In the Middle East and North Africa, Blighter secured contracts to deploy multiple long-range radars along extensive national borders. Two further deals were for radars integrated into mobile surveillance vehicles, one in Southeast Asia and another to monitor a European Union land border.
Additionally, a customer of the international Five Eyes network ordered 22 ground surveillance radars for deployment on its armoured vehicles.
James Long, CEO at Blighter, said: "It has been a record breaking 12 months for the company with orders totalling more than £25 million for our border surveillance radars. This growth is being driven in part by the increasing geopolitical tensions and border disputes globally as governments look to monitor and secure their boundaries effectively from illegal crossings, smuggling, people trafficking and other security breaches.
"However, our success is also fuelled by governments and homeland security experts understanding the compelling business case for investing in COTS-based electronic-scanning radars for border surveillance. The Korean Army's deployment of around one hundred of our radar units on the 250km Korean Demilitarised Zone over a decade ago is testament to this."
Blighter's solid-state, non-rotating, low power and near zero maintenance radars have been operational in South Korea since 2011. The radars provide a persistent surveillance capability along the DMZ in what is considered one of the world's most mountainous countries with environmental extremes of -30ºC in winter and a humid +40ºC in summer. They work 24 hours a day, 365 days a year, monitoring the 4km-wide DMZ for any human, vehicle or low-flying aircraft incursions.
"The DMZ has become an excellent reference site for the ultra-reliability and effectiveness of our ground movement radars," says Long. "We are confident that we can build on our sales success in the last 12 months by continuing to innovate and by leveraging the growing number of reference sites - our radars are now operational in more than 40 different countries."
The Blighter B400 series radars are particularly well suited to national border surveillance applications with their long-range detection capability, 20º wide elevation beam, which provides simultaneous hill-top and valley coverage.
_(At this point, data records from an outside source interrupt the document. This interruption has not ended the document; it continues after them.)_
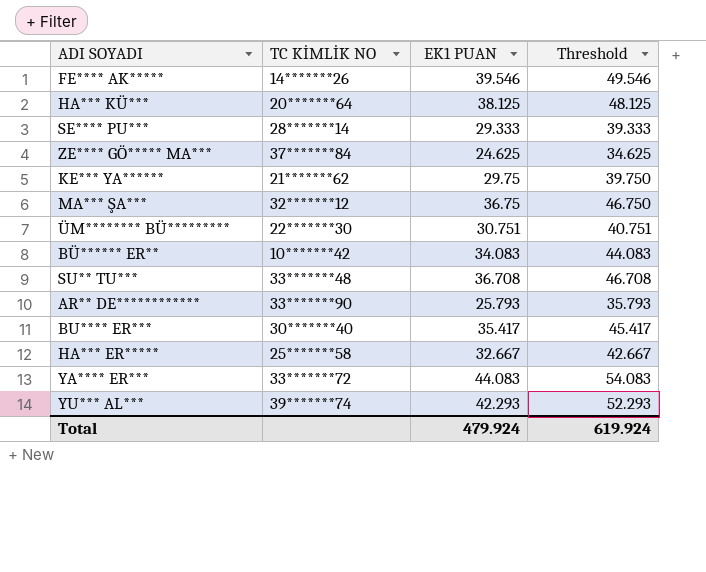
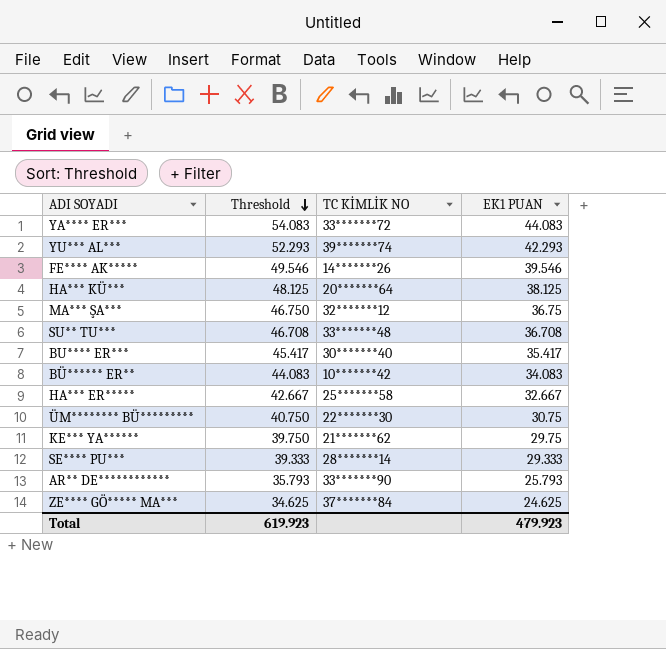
row order: none -> Threshold descending
column Threshold | position: 4 -> 2
ÜM******** BÜ********* | Threshold: 40.751 -> 40.750
ÜM******** BÜ********* | EK1 PUAN: 30.751 -> 30.75
Total | Threshold: 619.924 -> 619.923
Total | EK1 PUAN: 479.924 -> 479.923

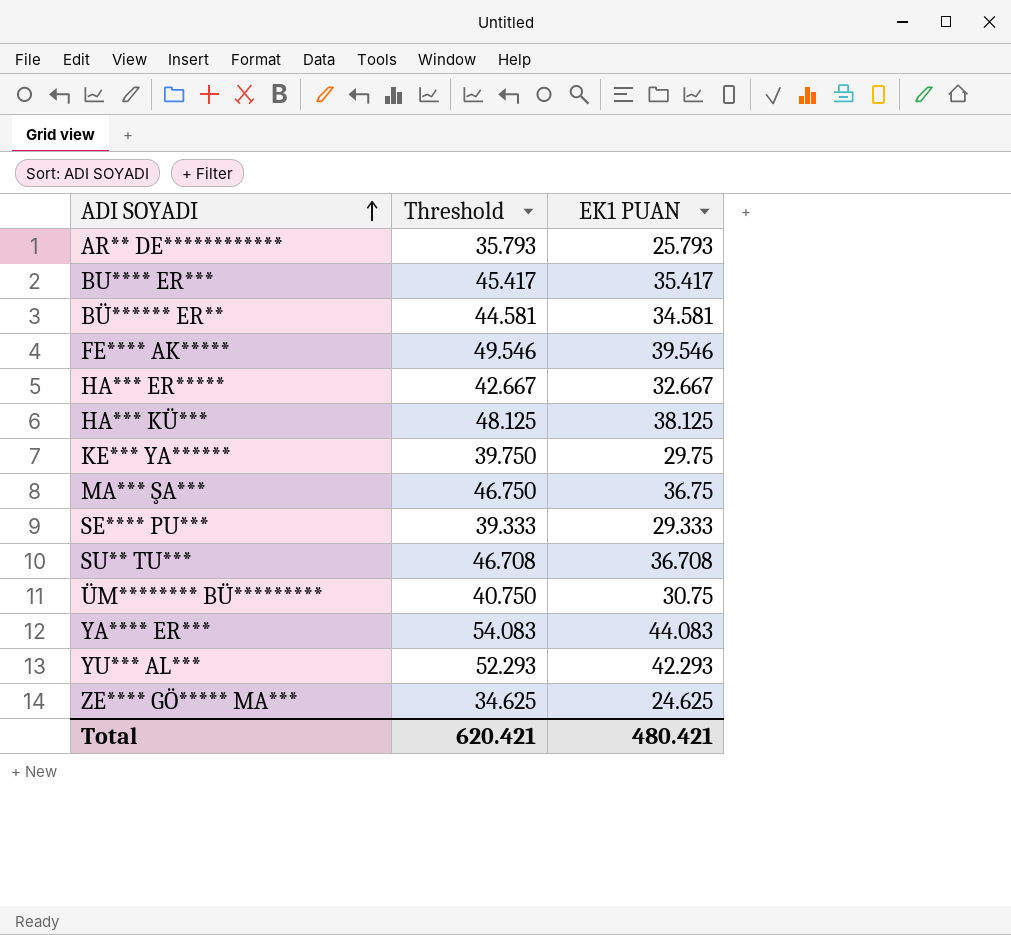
row order: Threshold descending -> ADI SOYADI ascending
column TC KİMLİK NO | position: 3 -> none
BÜ****** ER** | Threshold: 44.083 -> 44.581
BÜ****** ER** | EK1 PUAN: 34.083 -> 34.581
Total | Threshold: 619.923 -> 620.421
Total | EK1 PUAN: 479.923 -> 480.421

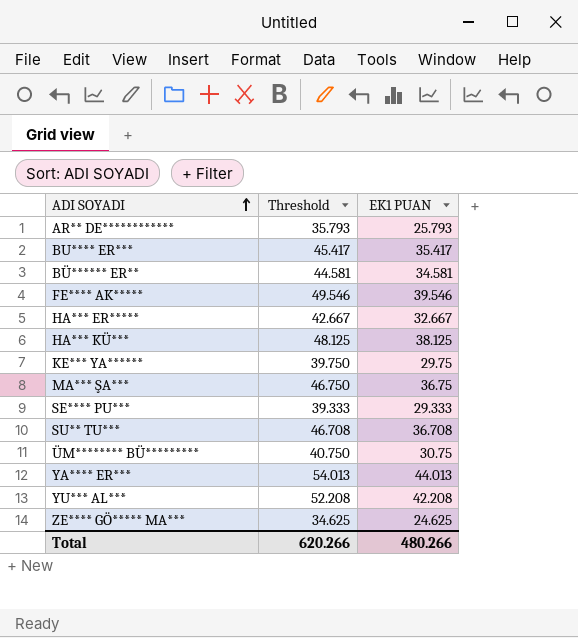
YA**** ER*** | Threshold: 54.083 -> 54.013
YA**** ER*** | EK1 PUAN: 44.083 -> 44.013
YU*** AL*** | Threshold: 52.293 -> 52.208
YU*** AL*** | EK1 PUAN: 42.293 -> 42.208
Total | Threshold: 620.421 -> 620.266
Total | EK1 PUAN: 480.421 -> 480.266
The radars can detect very small and slow targets such as a crawling person up to 6.4 km away and a walking person up to 15 km, and a vehicle at up to 32 km, even in cluttered environments.
Since introducing the world's first, non-rotating, solid-state, electronic-scanning, micro-Doppler ground radar in 2003, Blighter has continued to lead this market with ITAR-free 2D, 3D and 4D radars and advanced AI (artificial intelligence) assisted software to detect, track and classify small and slow-moving threats in complex environments.
Pattern of life analysis is now used to enhance situational analysis and the speed and efficiency of threat detection. Blighter radars also feature Low-Probability-of-Intercept (LPI) waveforms and are designed for rugged operation at fixed and mobile locations and on the move. Blighter supports the local assembly of certain products to enable indigenous manufacture.